La curamos. La bañamos, la llevamos al veterinario, le pusimos un collar antipulgas. Y le dimos un nombre: Lola. O “La Manita”, porque cabía en la palma de la mano. Tan pequeña…

En una semana, Lola se convirtió en parte de la casa. Masajista, despertador, cómica, terapeuta. Ronroneaba como un motor al comer. Dormía panza arriba, patas al aire. Se escondía en la ropa limpia y nos acechaba bajo la bañera.

Llegó el día de llevarla a mi madre. Le escribí: “Tenemos una sorpresa”. Empezamos a prepararnos… y no pudimos. Me dolía la cabeza, como siempre con ese maldito kéfir. Y La Manita corría por el piso, persiguiendo su sombra. Tenía planes para el día.

—Atrapala —dijo mi marido—, no quiero ser cómplice de esta traición.

Salimos. El calor del verano atravesaba el parabrisas. La Manita jadeaba, panza arriba, pidiendo caricias.

—Le diremos que es de raza siberiana. Que muerde —murmuró él.

No me hizo gracia. Me miró. Lo entendió. Bajamos del coche en silencio y regresamos a casa. Sin palabras.
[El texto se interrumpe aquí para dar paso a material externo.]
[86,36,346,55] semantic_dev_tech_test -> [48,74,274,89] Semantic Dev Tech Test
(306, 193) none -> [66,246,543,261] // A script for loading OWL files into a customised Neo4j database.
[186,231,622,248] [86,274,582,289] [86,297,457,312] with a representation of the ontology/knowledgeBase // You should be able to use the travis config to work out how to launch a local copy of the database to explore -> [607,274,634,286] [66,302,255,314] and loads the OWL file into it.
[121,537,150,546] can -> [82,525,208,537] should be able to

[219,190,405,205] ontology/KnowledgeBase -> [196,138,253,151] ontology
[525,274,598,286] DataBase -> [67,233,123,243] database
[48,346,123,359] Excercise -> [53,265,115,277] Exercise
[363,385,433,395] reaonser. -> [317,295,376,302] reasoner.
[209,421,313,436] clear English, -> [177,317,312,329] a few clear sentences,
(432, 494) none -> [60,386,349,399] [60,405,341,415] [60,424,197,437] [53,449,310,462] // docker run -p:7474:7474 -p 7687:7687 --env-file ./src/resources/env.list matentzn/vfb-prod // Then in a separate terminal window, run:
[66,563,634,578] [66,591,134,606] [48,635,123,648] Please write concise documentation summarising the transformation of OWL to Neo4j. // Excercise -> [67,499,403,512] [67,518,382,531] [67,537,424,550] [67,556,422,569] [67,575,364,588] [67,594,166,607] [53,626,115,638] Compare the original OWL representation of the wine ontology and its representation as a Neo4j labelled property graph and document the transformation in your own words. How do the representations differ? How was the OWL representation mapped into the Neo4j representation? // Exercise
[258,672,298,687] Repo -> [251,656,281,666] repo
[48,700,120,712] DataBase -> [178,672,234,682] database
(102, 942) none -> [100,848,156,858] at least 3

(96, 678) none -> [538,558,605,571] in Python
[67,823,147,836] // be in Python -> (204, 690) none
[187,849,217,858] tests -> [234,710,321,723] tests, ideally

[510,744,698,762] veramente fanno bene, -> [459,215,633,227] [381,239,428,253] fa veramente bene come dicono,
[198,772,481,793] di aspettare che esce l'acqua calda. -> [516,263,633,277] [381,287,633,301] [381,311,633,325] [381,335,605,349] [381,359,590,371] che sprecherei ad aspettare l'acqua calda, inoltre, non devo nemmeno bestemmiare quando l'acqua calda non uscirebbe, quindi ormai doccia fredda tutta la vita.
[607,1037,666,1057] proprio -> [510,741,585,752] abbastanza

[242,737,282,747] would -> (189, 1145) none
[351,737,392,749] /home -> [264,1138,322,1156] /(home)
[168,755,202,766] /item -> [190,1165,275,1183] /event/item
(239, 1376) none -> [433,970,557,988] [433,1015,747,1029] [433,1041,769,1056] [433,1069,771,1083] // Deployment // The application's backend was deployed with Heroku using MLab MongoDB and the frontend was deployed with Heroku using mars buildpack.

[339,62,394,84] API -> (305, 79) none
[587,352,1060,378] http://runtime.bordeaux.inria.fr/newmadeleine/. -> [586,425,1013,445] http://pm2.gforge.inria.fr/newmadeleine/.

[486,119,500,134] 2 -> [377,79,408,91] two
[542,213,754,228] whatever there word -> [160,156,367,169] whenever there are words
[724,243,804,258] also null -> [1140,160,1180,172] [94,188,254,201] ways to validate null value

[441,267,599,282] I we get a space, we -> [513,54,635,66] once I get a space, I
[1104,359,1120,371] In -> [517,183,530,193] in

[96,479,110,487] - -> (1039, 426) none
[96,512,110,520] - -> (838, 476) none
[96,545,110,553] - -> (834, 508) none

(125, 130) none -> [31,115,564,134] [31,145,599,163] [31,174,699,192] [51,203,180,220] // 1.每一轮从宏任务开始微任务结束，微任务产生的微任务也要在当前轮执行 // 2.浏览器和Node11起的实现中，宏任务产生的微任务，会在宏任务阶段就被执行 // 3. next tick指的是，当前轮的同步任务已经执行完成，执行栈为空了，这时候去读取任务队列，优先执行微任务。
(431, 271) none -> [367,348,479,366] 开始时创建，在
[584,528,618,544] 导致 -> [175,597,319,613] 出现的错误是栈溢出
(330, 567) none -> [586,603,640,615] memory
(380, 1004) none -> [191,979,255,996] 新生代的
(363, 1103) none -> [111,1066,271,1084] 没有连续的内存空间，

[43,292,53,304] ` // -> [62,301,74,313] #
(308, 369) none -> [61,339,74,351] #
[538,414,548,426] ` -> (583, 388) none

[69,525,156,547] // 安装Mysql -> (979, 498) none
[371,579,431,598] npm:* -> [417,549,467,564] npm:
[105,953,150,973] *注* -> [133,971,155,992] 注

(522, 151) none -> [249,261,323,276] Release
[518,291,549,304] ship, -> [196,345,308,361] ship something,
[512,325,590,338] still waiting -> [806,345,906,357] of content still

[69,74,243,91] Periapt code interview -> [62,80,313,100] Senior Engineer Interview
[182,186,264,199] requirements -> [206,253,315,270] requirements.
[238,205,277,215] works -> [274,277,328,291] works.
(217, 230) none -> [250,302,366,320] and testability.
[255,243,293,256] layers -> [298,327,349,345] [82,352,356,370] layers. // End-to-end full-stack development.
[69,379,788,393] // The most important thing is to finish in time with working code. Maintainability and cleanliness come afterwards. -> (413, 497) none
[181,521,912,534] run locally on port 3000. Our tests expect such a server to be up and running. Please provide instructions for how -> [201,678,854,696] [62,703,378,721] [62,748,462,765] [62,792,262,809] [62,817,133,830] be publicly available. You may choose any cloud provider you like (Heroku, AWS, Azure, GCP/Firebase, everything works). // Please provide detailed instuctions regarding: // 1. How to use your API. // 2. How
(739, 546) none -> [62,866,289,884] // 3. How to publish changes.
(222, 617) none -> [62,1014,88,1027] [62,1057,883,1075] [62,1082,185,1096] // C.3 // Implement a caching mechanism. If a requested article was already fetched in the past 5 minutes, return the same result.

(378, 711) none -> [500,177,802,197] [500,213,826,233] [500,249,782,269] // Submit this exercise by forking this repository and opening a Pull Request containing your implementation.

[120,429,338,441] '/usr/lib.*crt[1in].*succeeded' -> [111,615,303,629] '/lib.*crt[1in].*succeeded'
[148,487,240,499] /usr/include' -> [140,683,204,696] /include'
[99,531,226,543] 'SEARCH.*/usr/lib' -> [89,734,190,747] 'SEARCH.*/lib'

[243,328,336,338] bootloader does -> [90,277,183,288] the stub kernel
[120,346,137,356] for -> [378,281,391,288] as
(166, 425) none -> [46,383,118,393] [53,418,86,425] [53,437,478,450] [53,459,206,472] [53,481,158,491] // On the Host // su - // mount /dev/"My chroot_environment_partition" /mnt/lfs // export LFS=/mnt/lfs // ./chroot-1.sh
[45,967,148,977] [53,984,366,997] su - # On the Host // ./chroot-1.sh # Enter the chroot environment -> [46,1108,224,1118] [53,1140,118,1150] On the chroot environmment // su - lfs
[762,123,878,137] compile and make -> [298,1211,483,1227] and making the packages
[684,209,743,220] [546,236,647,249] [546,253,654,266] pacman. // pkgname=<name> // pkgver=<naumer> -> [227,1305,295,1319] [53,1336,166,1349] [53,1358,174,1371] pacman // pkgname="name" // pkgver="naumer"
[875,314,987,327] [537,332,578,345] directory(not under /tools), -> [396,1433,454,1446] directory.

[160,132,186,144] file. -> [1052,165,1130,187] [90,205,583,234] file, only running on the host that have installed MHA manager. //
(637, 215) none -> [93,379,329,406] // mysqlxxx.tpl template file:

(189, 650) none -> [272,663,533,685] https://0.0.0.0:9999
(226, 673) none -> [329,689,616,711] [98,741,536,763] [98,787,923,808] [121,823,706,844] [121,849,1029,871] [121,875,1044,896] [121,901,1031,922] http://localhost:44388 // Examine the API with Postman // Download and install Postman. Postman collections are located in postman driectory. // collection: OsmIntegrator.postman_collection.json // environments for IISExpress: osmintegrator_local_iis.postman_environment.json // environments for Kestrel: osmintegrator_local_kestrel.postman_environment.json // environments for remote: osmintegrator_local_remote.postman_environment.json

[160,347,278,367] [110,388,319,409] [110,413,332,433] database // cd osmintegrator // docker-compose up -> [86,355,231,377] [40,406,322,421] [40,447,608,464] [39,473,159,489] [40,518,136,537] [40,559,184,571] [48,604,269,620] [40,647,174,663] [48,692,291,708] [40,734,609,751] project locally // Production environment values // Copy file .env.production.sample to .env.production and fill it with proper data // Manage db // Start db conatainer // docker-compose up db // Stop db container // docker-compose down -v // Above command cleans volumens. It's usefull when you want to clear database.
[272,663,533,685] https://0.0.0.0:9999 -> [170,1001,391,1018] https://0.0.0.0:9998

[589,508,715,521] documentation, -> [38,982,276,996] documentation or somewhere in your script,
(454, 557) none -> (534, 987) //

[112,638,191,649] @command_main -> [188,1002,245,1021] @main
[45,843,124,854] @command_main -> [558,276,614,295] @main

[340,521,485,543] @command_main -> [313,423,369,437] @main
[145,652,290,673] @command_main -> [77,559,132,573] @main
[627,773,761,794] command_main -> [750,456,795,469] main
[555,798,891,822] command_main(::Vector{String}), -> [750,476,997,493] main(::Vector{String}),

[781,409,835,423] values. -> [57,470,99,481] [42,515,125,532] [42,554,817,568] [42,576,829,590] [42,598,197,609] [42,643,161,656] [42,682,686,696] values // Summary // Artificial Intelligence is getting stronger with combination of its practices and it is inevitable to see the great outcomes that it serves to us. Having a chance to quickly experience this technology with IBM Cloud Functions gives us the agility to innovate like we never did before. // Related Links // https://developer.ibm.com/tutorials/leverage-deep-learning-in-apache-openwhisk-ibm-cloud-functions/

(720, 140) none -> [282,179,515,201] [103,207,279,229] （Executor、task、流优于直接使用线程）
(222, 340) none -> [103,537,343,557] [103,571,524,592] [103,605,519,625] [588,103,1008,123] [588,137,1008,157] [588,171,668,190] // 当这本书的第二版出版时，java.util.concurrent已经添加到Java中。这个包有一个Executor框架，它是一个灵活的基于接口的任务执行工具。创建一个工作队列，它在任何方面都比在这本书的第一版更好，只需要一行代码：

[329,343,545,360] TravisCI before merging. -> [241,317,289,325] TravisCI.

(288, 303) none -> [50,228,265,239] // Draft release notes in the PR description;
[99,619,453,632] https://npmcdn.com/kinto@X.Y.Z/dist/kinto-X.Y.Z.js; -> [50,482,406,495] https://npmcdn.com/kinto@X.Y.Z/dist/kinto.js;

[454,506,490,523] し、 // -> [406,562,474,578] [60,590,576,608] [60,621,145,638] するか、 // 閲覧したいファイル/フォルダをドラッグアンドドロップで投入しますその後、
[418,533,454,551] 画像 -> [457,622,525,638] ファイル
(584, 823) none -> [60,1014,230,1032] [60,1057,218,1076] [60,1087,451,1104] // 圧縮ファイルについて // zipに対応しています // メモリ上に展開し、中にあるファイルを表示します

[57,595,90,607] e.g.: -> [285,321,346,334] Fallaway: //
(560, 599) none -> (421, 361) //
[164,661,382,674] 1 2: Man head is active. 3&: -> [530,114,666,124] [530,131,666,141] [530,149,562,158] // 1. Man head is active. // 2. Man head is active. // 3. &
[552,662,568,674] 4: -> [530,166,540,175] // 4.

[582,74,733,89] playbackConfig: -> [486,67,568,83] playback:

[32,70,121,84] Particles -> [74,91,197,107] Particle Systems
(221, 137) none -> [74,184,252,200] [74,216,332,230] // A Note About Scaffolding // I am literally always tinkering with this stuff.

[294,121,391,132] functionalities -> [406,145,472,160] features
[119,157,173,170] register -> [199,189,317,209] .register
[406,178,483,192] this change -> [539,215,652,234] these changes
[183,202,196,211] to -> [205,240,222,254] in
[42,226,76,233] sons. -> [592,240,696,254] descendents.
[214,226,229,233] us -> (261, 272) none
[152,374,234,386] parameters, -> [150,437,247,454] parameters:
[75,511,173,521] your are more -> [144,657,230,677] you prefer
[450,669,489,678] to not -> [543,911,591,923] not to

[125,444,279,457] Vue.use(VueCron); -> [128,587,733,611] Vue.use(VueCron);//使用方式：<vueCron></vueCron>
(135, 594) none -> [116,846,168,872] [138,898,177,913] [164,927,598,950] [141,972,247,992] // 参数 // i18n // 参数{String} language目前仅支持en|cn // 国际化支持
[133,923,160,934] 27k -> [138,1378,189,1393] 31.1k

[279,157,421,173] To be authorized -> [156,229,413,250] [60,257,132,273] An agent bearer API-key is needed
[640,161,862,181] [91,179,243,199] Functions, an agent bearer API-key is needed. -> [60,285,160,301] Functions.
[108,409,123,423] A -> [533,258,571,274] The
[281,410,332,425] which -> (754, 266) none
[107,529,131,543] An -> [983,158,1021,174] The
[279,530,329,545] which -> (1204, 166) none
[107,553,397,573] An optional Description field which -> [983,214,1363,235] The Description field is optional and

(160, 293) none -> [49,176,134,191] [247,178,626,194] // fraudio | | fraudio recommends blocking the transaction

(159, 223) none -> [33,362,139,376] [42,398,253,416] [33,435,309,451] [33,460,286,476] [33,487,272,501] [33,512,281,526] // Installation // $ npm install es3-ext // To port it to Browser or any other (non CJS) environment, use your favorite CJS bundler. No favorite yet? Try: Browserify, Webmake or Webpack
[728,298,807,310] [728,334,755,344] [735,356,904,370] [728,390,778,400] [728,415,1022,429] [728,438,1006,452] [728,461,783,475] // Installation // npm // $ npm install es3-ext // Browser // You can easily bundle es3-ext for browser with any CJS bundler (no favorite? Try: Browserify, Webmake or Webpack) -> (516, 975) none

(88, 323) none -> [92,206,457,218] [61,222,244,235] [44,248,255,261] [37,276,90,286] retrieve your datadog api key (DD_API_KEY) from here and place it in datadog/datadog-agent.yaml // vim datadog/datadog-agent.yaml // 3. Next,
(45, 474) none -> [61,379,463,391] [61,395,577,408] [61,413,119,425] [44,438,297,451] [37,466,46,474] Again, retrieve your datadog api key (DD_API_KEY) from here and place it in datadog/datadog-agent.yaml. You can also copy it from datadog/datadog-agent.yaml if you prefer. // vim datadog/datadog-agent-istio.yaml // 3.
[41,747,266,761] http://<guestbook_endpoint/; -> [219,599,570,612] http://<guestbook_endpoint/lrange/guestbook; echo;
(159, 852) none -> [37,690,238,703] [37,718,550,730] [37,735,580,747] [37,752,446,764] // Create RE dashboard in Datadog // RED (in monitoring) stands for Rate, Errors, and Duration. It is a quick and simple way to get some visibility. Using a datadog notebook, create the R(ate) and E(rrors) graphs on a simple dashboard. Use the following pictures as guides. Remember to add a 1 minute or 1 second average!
—Buscaremos otra para mamá…

Desde entonces, La Manita vive con nosotros. Ya tiene ocho años. Tiene pasaporte, fecha de nacimiento (el día que la encontramos), juguetes, vacunas y su propio sofá. Gracias a ella supimos que podíamos ser buenos padres. Y nos animamos a tener hijos.

Es nuestro milagro peludo. Sin raza. Sin pedigree. Sin pretensiones.

Pero con alma. Auténtica. Tan auténtica como la vida.